[[ DATASET EXTRACT open ]]

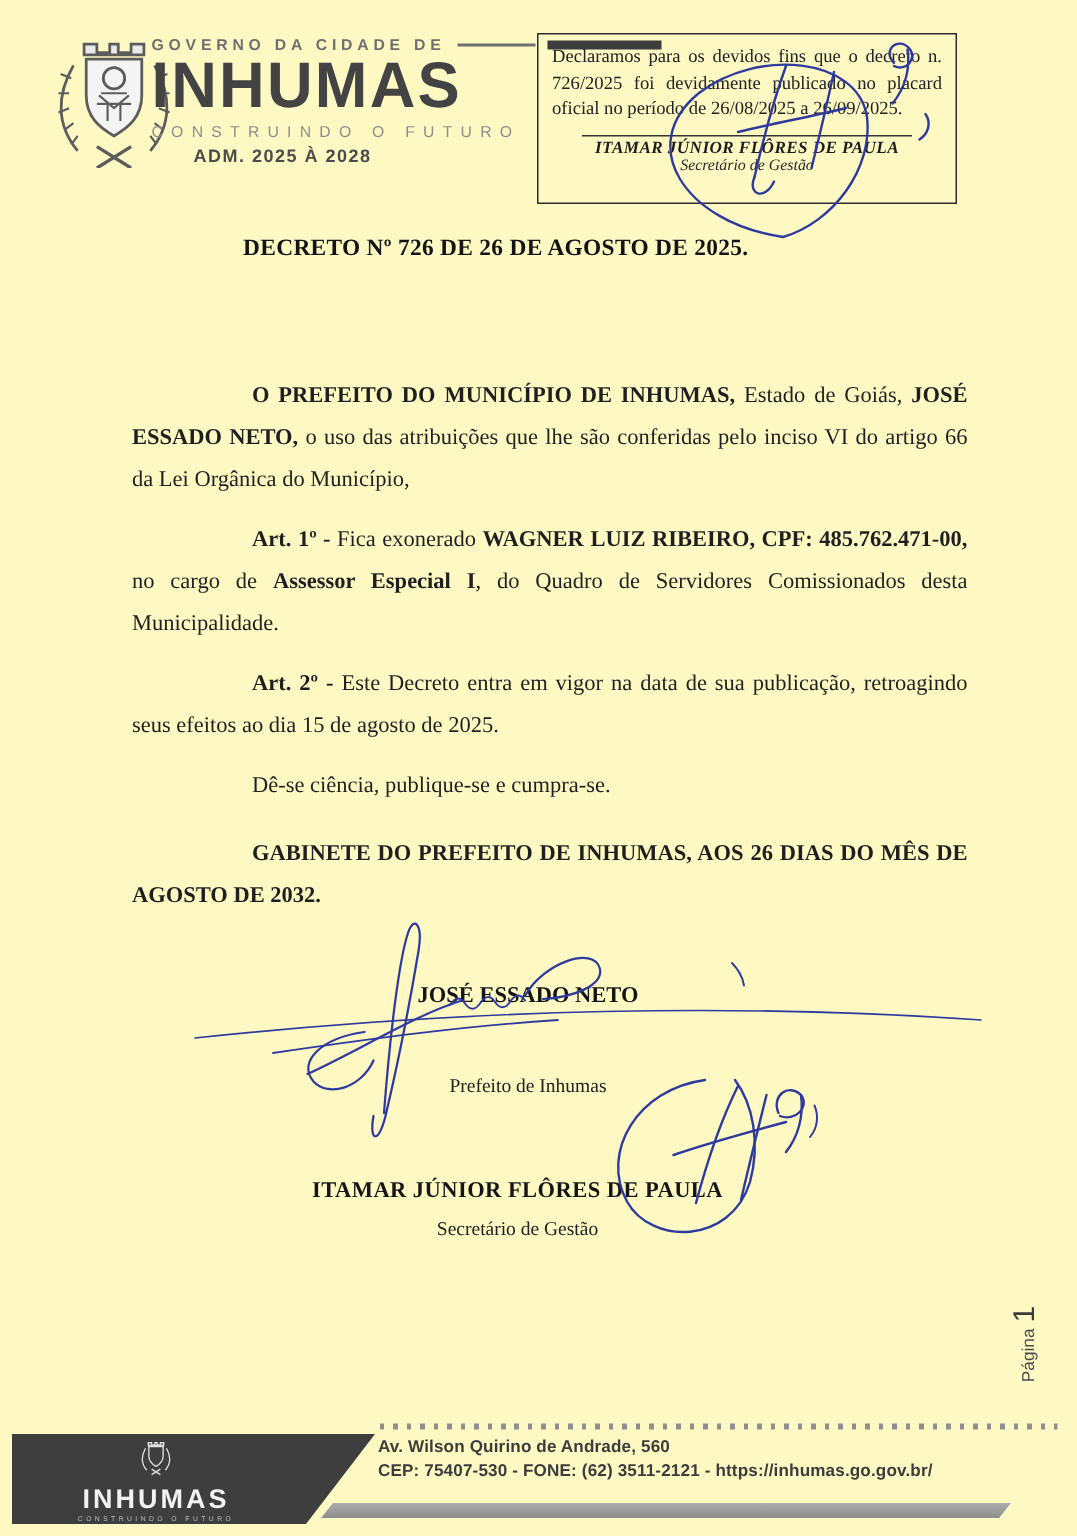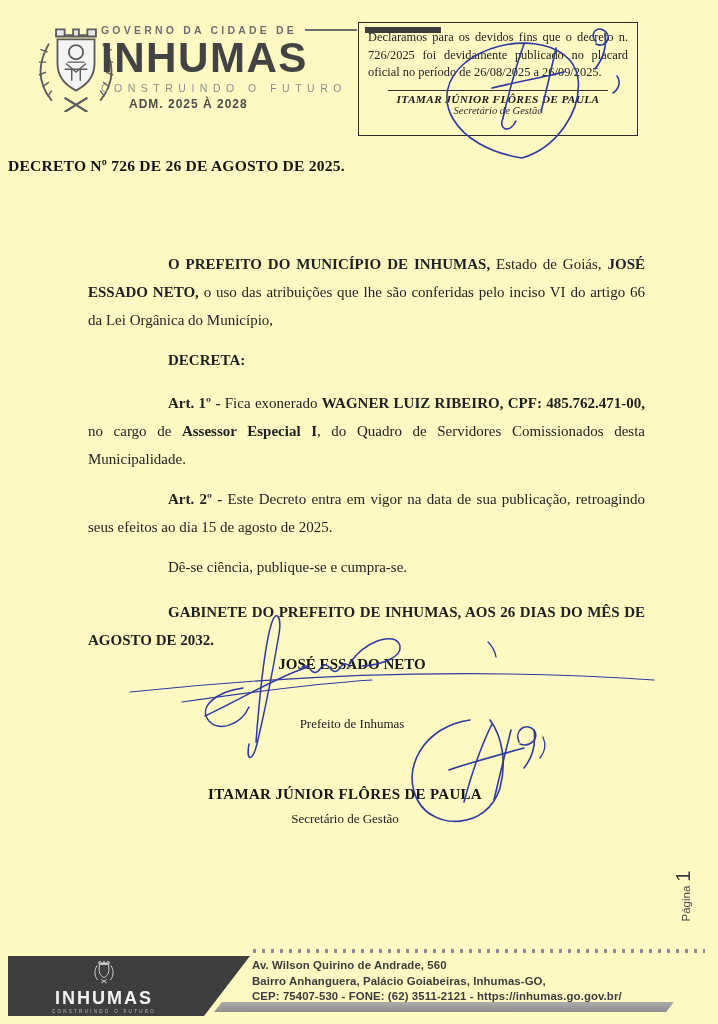--- a/index.html
+++ b/index.html
@@ -32,7 +32,7 @@
   .stamp-role { font-size:10.6px; font-style:italic; text-align:center; color:#2a2a2a; }
 
   
-  .doc-title { position:absolute; left:8px; top:157px; width:645px; text-align:left; font-size:15.6px; font-weight:bold; letter-spacing:0.2px; color:#141414; }
+  .doc-title { position:absolute; left:8px; top:157px; width:645px; text-align:center; font-size:15.6px; font-weight:bold; letter-spacing:0.2px; color:#141414; }
   .doc-epigraph { position:absolute; top:197px; right:76px; font-size:14.8px; color:#1f1f1f; }
   .doc-body { position:absolute; left:72px; top:250px; width:573px; font-size:15px; }
   .para { text-align:justify; text-indent:80px; line-height:28px;margin-left:16px; }

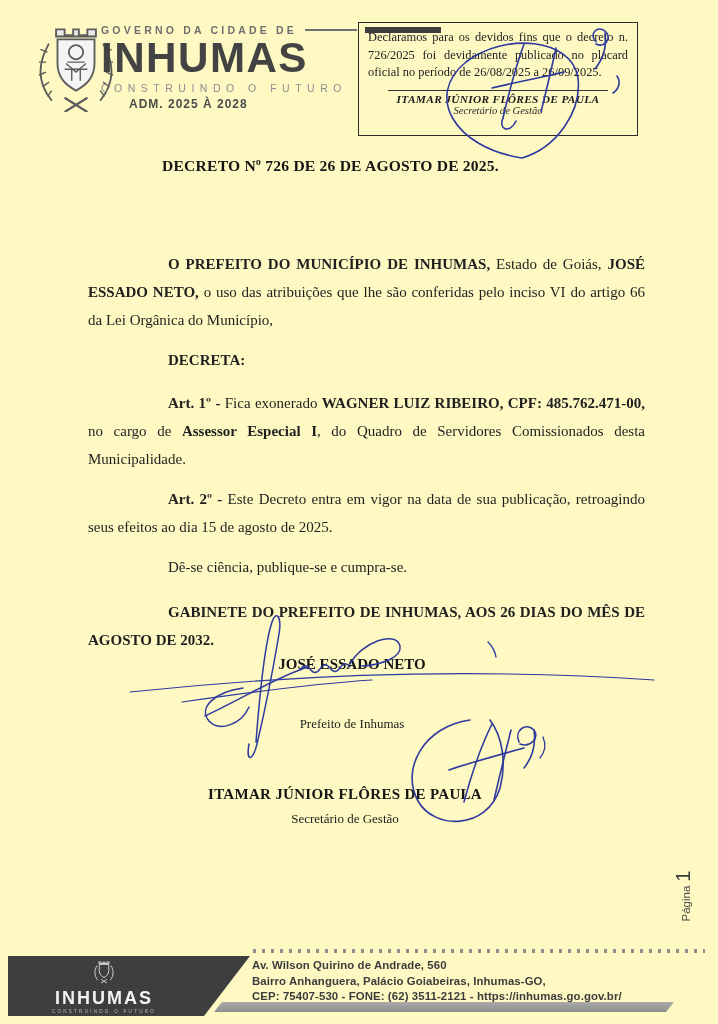--- a/index.html
+++ b/index.html
@@ -117,7 +117,6 @@
 
   <div class="doc-body">
       <p class="para" style="margin-bottom: 12px;"><span class="b">O PREFEITO DO MUNICÍPIO DE INHUMAS,</span><span> Estado de Goiás, </span><span class="b">JOSÉ ESSADO NETO,</span><span> o uso das atribuições que lhe são conferidas pelo inciso VI do artigo 66 da Lei Orgânica do Município,</span></p>
-      <p class="para" style="margin-bottom: 15px;"><span class="b">DECRETA:</span></p>
       <p class="para" style="margin-bottom: 12px;"><span class="b">Art. 1º - </span><span>Fica exonerado </span><span class="b">WAGNER LUIZ RIBEIRO, CPF: 485.762.471-00,</span><span> no cargo de </span><span class="b">Assessor Especial I</span><span>, do Quadro de Servidores Comissionados desta Municipalidade.</span></p>
       <p class="para" style="margin-bottom: 12px;"><span class="b">Art. 2º - </span><span>Este Decreto entra em vigor na data de sua publicação, retroagindo seus efeitos ao dia 15 de agosto de 2025.</span></p>
       <p class="para" style="margin-bottom: 17px;"><span>Dê-se ciência, publique-se e cumpra-se.</span></p>

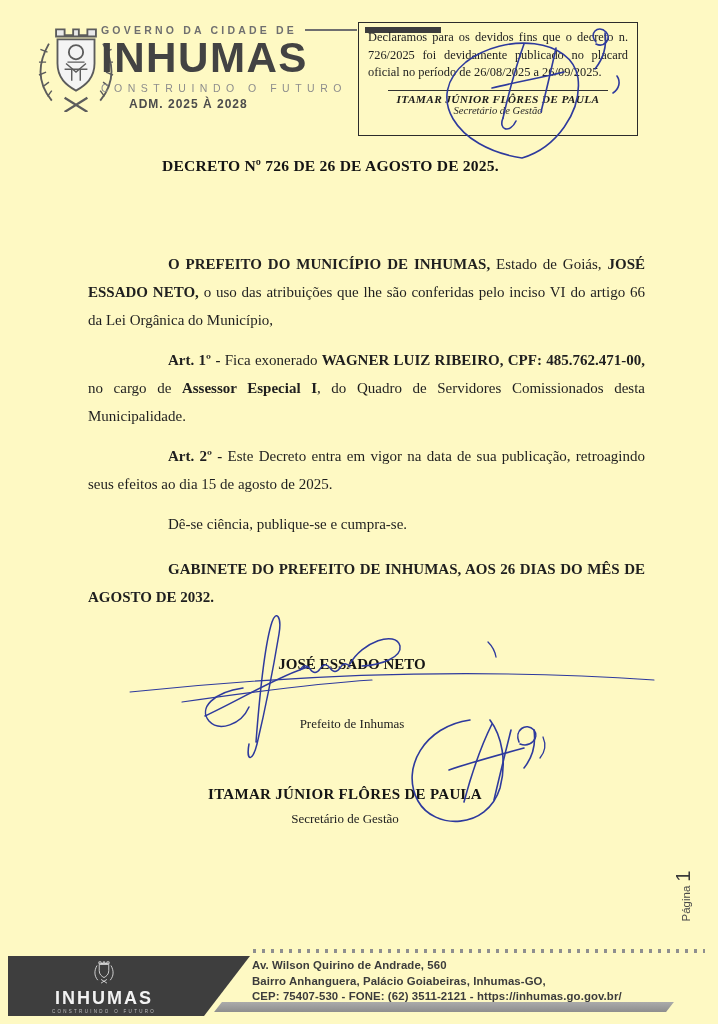--- a/index.html
+++ b/index.html
@@ -150,7 +150,6 @@
   </div>
   <div class="footer-address">
     <div>Av. Wilson Quirino de Andrade, 560</div>
-    <div>Bairro Anhanguera, Palácio Goiabeiras,  Inhumas-GO,</div>
     <div>CEP: 75407-530 - FONE: (62) 3511-2121 - https://inhumas.go.gov.br/</div>
   </div>
   <div class="footer-stripe"></div>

[[ DATASET EXTRACT closed ]]

- EXERCISE DETAILS
Return all lines of the material that have "color" in them.

- SOLUTION TO THIS EXERCISE
   .stamp-role { font-size:10.6px; font-style:italic; text-align:center; color:#2a2a2a; }
-  .doc-title { position:absolute; left:8px; top:157px; width:645px; text-align:left; font-size:15.6px; font-weight:bold; letter-spacing:0.2px; color:#141414; }
+  .doc-title { position:absolute; left:8px; top:157px; width:645px; text-align:center; font-size:15.6px; font-weight:bold; letter-spacing:0.2px; color:#141414; }
   .doc-epigraph { position:absolute; top:197px; right:76px; font-size:14.8px; color:#1f1f1f; }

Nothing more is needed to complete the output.